Valentina Ivanovna went on to describe times in her life when as if against her own will she avoided dangerous situations. Thus, one winter she was walking along the sidewalk of a Leningrad Street. For a moment she seemed to lose consciousness, only to come to in the middle of the street, and a huge lump of ice fell off the roof exactly where she had just been standing, which would certainly have killed Valentina Ivanovna if she had been in that place at that moment.
Moreover, she was not going to cross the street, so she was surprised how she had found herself in the middle of the roadway at that moment. So her soul was gradually preparing for conversion.
“Now I attend church,” Valentina Ivanovna writes in her letter. “I already understand much of the services, I buy Orthodox literature and try to read it carefully. There are many questions that the Gospel helps me answer.
“When I realized that my whole life consisted of nothing but sins and it was impossible to get back the years I had passed, my mental strength declined. I believed I couldn’t be forgiven and God didn’t need me. I thought, ‘Happy are the saints who were vouchsafed to see the Queen of Heaven and God with their own eyes! If only I could see God from afar! I would understand that all is not lost yet…’ Soon, in 1996, the Lord gave me such an opportunity.”

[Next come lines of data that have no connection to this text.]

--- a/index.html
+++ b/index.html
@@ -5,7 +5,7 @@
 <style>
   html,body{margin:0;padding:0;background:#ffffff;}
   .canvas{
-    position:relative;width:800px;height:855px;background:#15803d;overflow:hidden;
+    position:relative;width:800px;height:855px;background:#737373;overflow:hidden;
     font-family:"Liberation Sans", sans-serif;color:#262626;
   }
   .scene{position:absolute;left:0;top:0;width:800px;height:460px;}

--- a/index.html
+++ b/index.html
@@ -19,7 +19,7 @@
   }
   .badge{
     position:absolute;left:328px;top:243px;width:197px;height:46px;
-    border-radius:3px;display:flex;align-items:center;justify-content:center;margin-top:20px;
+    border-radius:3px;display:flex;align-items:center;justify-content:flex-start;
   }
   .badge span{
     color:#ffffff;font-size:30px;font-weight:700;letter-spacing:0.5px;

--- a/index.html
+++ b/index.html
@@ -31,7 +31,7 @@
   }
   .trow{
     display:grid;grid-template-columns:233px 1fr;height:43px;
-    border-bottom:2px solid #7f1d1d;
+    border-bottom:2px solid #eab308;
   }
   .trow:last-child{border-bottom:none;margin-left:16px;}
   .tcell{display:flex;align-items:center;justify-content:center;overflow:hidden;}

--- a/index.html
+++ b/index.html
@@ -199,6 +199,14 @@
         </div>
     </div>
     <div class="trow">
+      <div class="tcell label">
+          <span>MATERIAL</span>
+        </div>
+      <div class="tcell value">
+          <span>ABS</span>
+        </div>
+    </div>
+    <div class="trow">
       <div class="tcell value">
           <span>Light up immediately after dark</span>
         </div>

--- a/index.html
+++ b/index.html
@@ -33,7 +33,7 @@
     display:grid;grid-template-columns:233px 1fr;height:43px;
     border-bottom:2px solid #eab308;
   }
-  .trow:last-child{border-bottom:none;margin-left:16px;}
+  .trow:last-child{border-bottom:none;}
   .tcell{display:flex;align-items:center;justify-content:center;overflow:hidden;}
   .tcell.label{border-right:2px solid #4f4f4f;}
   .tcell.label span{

“We had just repaired the TV set, but it stopped working again. I decided to check the fuses, but for some reason they didn’t come out. I took a screwdriver and, taking out the socket with fuses from the TV set, began to unscrew, ignoring the fact that the TV set was not unplugged from the socket. Imagine: In one hand a plug with metal ends was pressed against my palm, and with the other hand I took the fuses with the screwdriver that had neither a wooden nor a plastic handle. I had locked myself into a power grid!

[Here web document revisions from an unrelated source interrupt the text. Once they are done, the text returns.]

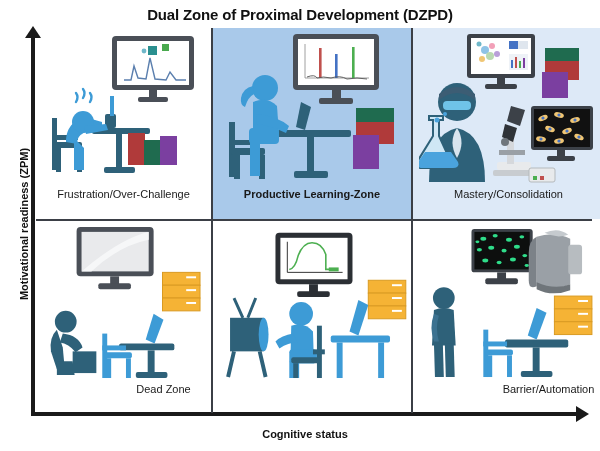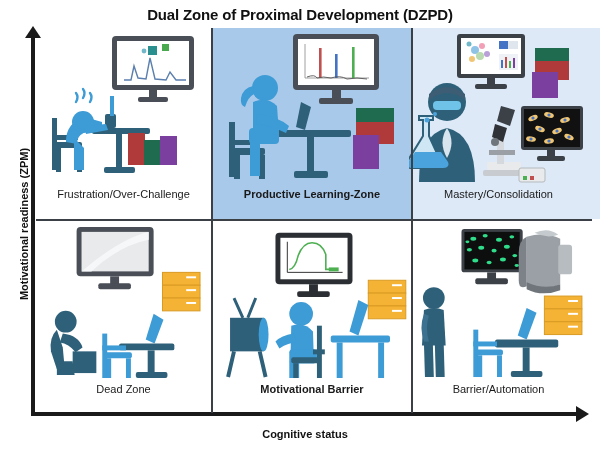--- a/index.html
+++ b/index.html
@@ -32,7 +32,7 @@
   .cell-bot{top:193px;height:192px;}
   .col-1{left:0;width:175px;}
   .col-2{left:177px;width:198px;font-weight:bold;}
-  .col-3{left:373px;width:179px;text-decoration:underline;}
+  .col-3{left:383px;width:179px;text-decoration:underline;}
 
   #bg-middle-top{position:absolute;left:177px;top:0;width:198px;height:191px;background:#a9c9ea;}
   #bg-right-top{position:absolute;left:377px;top:0;width:215px;height:191px;background:#dde9f7;}

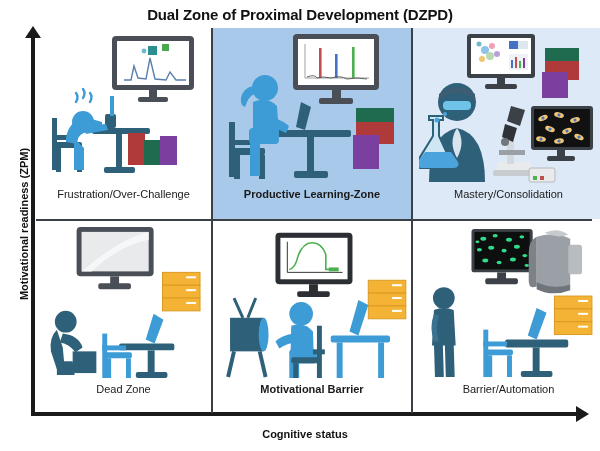--- a/index.html
+++ b/index.html
@@ -46,7 +46,7 @@
   .cell-label{position:absolute;left:0;width:100%;text-align:center;
     font-size:11px;color:#1a1a1a;}
   .lbl-top{top:160px;text-align:center;}
-  .lbl-bot{top:162px;}
+  .lbl-bot{top:162px;margin-left:40px;}
 
   .art{position:absolute;left:0;top:2px;width:100%;height:156px;}
 </style>

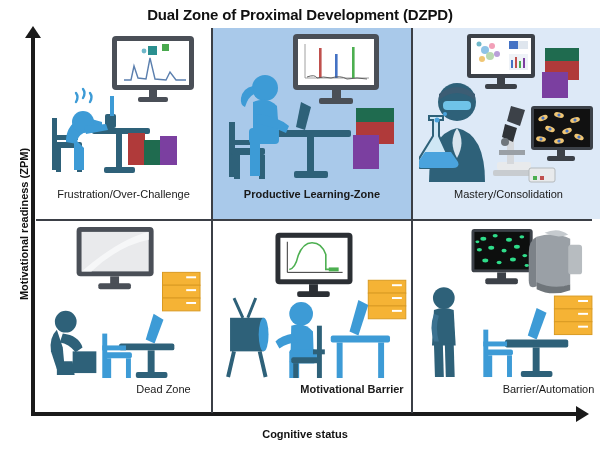--- a/index.html
+++ b/index.html
@@ -299,7 +299,6 @@
       <rect x="166" y="121" width="6" height="36" fill="#3d9bd6"></rect>
       <path d="M146 78 l10 5 l-10 31 l-9 -4z" fill="#3d9bd6"></path>
     </svg>
-    <div class="cell-label lbl-bot">Motivational Barrier</div>
   </div>
 
   <div class="cell cell-bot col-3">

“It was noon, when all the neighbors were at work, and the voltage was very high. I couldn’t uncouple my hands, no matter how hard I tried; I was shaking so hard that I couldn’t see or hear anything and couldn’t scream either. I already felt a sharp pain from my heart up to my shoulder blade. And, exhausted, I forced myself to cry out: ‘My God!’
“And then a miracle occurred!... I saw (as if with the crown of my head) a stream of light from the sky above me, as if from a searchlight. He was above, and I was below, with nothing around us!
“At the top of the stream of light Jesus Christ appeared to me. He was the same as on icons, only alive—voluminous, mighty, strong, calm and kind. Simultaneously with the appearance of Christ I was thrown onto the sofa, while the plug and the screwdriver were thrown in the opposite direction. Because of my strongly shaking body and head I didn’t understand anything for ten minutes after that, only remembering clearly that I had just seen God and He had saved my life!
“Gradually I came to my senses, the fear passed, and I became convinced that God exists, that He sees and hears us and fulfills our desires. But we should only wish for what is useful for us and be grateful for Heavenly patronage.
“And it is never too late to turn to God with love—with our minds and hearts. God is always with us!
“I’ve told you this for the sake of the Almighty, as I promised Him.
“May the Lord bless all who believe in Him!”